Synergistic effect of comonomers on the thermal oxidative stabilization of polyacrylonitrile copolymers for carbon materials

Abstract Thermal oxidative stabilization (TOS) behaviors of polyacrylonitrile (PAN) (co)polymers with different comonomers, such as itaconic acid (IA), methacrylic acid (MA), methyl methacrylate (MMA), vinyl acetate (VA), and VA/IA mixture, were investigated through Fourier transform infrared spectroscopy analysis to quantitatively determine the role of the comonomers. Poly(acrylonitrile-co-MMA) exhibited slow progress of TOS, indicating general radical mediated TOS processes. Facilitated stabilization behaviors of poly(acrylonitrile-co-IA) (PAIA) and poly(acrylonitrile-co-MA) (PAMA) were observed, indicating additional ionic initiating activity of the comonomer carboxylic units.
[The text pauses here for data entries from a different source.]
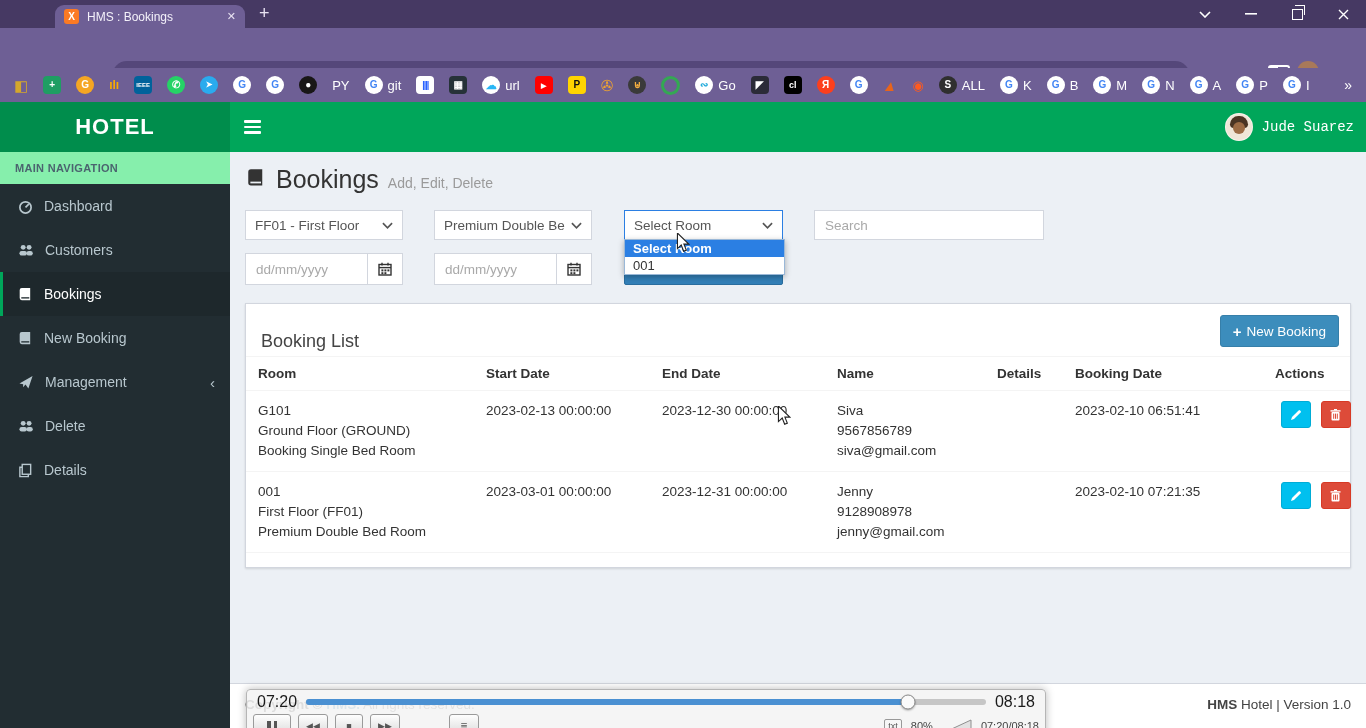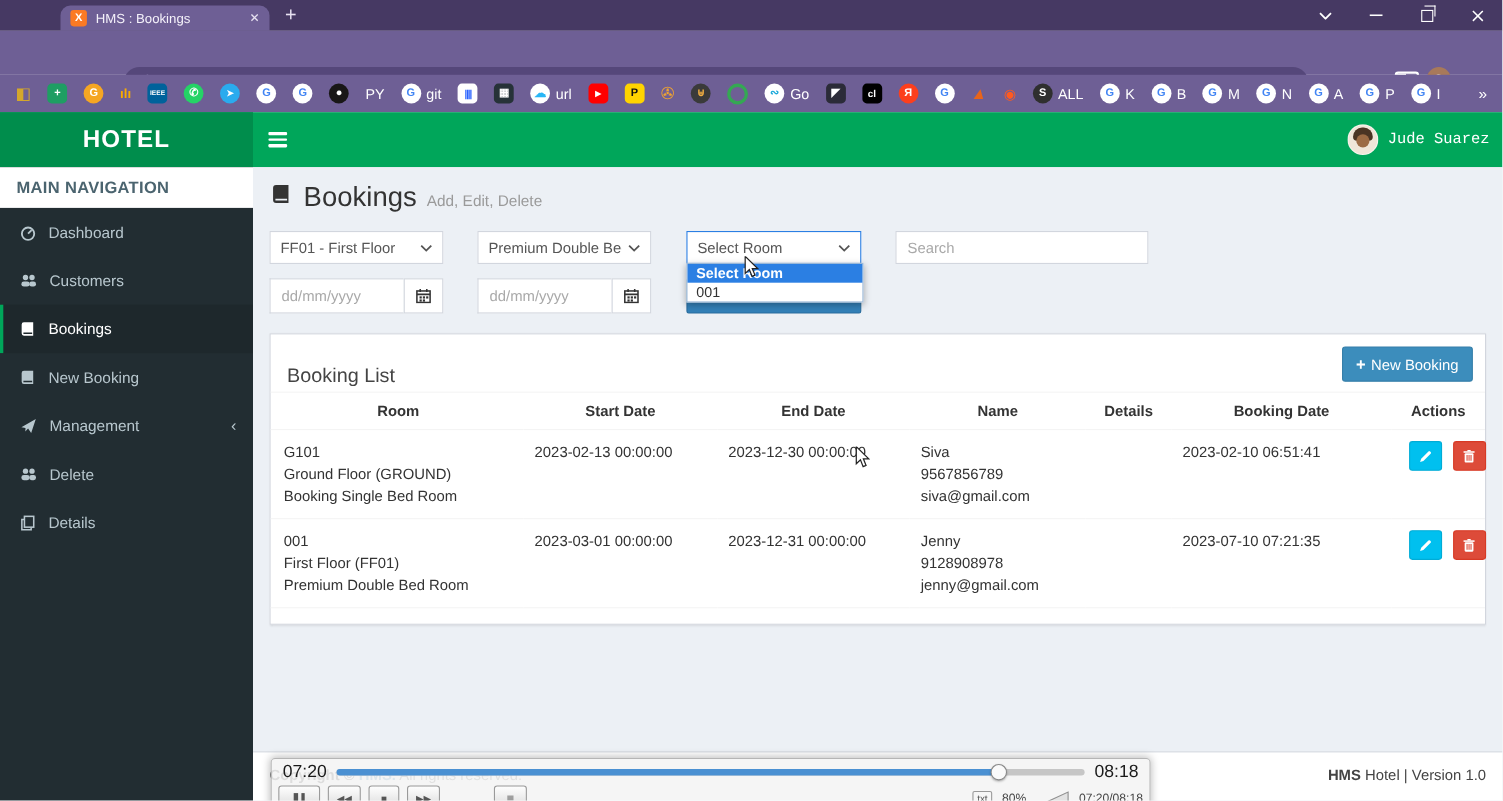--- a/index.html
+++ b/index.html
@@ -53,21 +53,21 @@
   .hamburger{position:absolute;left:230px;top:0;width:45px;height:50px;display:flex;flex-direction:column;
     align-items:center;justify-content:center;gap:3px;}
   .hamburger span{display:block;width:17px;height:2.6px;background:#fff;border-radius:1px;}
   .nav-user{position:absolute;right:12px;top:0;height:50px;display:flex;align-items:center;gap:9px;color:#fff;font-size:14px;font-family:Liberation Mono, monospace;}
   .nav-avatar{width:26px;height:26px;border-radius:50%;background:#f0e6d8;overflow:hidden;position:relative;border:1px solid rgba(255,255,255,.5);}
   .nav-avatar:before{content:'';position:absolute;left:4px;top:2px;width:18px;height:12px;border-radius:9px 9px 4px 4px;background:#4a3423;}
   .nav-avatar:after{content:'';position:absolute;left:7px;top:8px;width:12px;height:12px;border-radius:50%;background:#9c6b44;}
 
   
   .sidebar{position:absolute;left:0;top:152px;width:230px;height:576px;background:#222d32;}
-  .side-section{background:#ffffff;color:#4b646f;font-size:15px;font-weight:bold;padding:10px 15px;letter-spacing:.3px;}
+  .side-section{background:#86efac;color:#4b646f;font-size:11px;font-weight:bold;padding:10px 15px;letter-spacing:.3px;}
   .side-item{height:44px;display:flex;align-items:center;gap:11px;padding:0 15px;color:#b8c7ce;font-size:14px;
     border-left:3px solid transparent;box-sizing:border-box;}
   .side-item svg{flex:0 0 auto;}
   .side-item.active{background:#1e282c;color:#fff;border-left-color:#00a65a;}
   .side-chevron{margin-left:auto;font-size:15px;color:#b8c7ce;}
 
   
   .content{position:absolute;left:230px;top:152px;width:1136px;height:531px;background:#ecf0f5;}
   .page-title{position:absolute;left:15px;top:13px;display:flex;align-items:baseline;gap:9px;color:#333;}
   .page-title .t{font-size:25px;font-weight:500;}
@@ -93,21 +93,21 @@
   .ddopt.hl{color:#fff;font-weight:bold;}
 
   .box{position:absolute;left:15px;top:151px;width:1106px;background:#fff;border:1px solid #d2d6de;
     box-sizing:border-box;box-shadow:0 1px 2px rgba(0,0,0,.12);}
   .box-header{position:relative;height:52px;border-bottom:1px solid #f4f4f4;}
   .box-title{position:absolute;left:15px;top:15px;font-size:18px;color:#444;margin-top:12px;}
   .btn-new{position:absolute;right:11px;top:11px;height:30px;background:#3c8dbc;border:1px solid #367fa9;
     border-radius:3px;color:#fff;font-size:13.5px;display:flex;align-items:center;gap:5px;padding:0 12px;}
   .btn-new .plus{font-weight:bold;font-size:15px;}
   table.blist{width:100%;border-collapse:collapse;font-size:13.5px;color:#333;table-layout:fixed;}
-  table.blist th{text-align:center;font-weight:bold;padding:9px 10px;border-bottom:1px solid #f4f4f4;}
+  table.blist th{text-align:left;font-weight:bold;padding:9px 10px;border-bottom:1px solid #f4f4f4;}
   table.blist td{padding:10px;border-bottom:1px solid #f4f4f4;vertical-align:top;line-height:20px;}
   table.blist th:first-child,table.blist td:first-child{padding-left:12px;}
   .act-cell{text-align:right;padding-right:12px;white-space:nowrap;}
   .btn-sm{display:inline-flex;width:28px;height:25px;border-radius:3px;align-items:center;justify-content:center;margin-left:6px;}
   .btn-edit{background:#00c0ef;border:1px solid #00acd6;}
   .btn-del{background:#dd4b39;border:1px solid #d73925;}
 
   .main-footer{position:absolute;left:230px;top:683px;width:1136px;height:45px;background:#fff;
     border-top:1px solid #d2d6de;box-sizing:border-box;font-size:13.5px;color:#444;}
   .foot-left{position:absolute;left:15px;top:13px;color:#666;}
@@ -516,21 +516,21 @@
               <div>Premium Double Bed Room</div>
             </td>
             <td>2023-03-01 00:00:00</td>
             <td>2023-12-31 00:00:00</td>
             <td>
               <div>Jenny</div>
               <div>9128908978</div>
               <div>jenny@gmail.com</div>
             </td>
             <td></td>
-            <td>2023-07-10 07:21:35</td>
+            <td>2023-02-10 07:21:35</td>
             <td class="act-cell">
               <span class="btn-sm btn-edit">
                   <svg width="12" height="12" viewBox="0 0 12 12">
                     <path d="M1,11 L2,8 L8.6,1.4 a1,1 0 0 1 1.4,0 l0.6,0.6 a1,1 0 0 1 0,1.4 L4,10 Z" fill="#fff"></path>
                   </svg>
                 </span>
               <span class="btn-sm btn-del">
                   <svg width="11" height="12" viewBox="0 0 11 12">
                     <rect x="1.5" y="3" width="8" height="8.5" rx="1" fill="#fff"></rect>
                     <rect x="0.5" y="1.2" width="10" height="1.4" fill="#fff"></rect>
Poly(acrylonitrile-co-VA) exhibited a certain induction period, followed by an accelerated TOS in the later stage, indicating effective in situ generation of acetic acid through the degradation of vinyl acetate units during the TOS. Interestingly, the PAN-based terpolymer containing both VA and IA exhibited not only the most efficient but also the fastest progress of cyclization among the (co)polymers. The results demonstrated a synergistic combination of VA and IA in terms of TOS characteristics, likely stemming from the cascade initiation activity of the carboxylic acid groups from IA and VA. The results suggested the importance of the type and combination of comonomers as a crucial factor to control the TOS processes, providing technical information to design an optimum precursor for better carbon materials.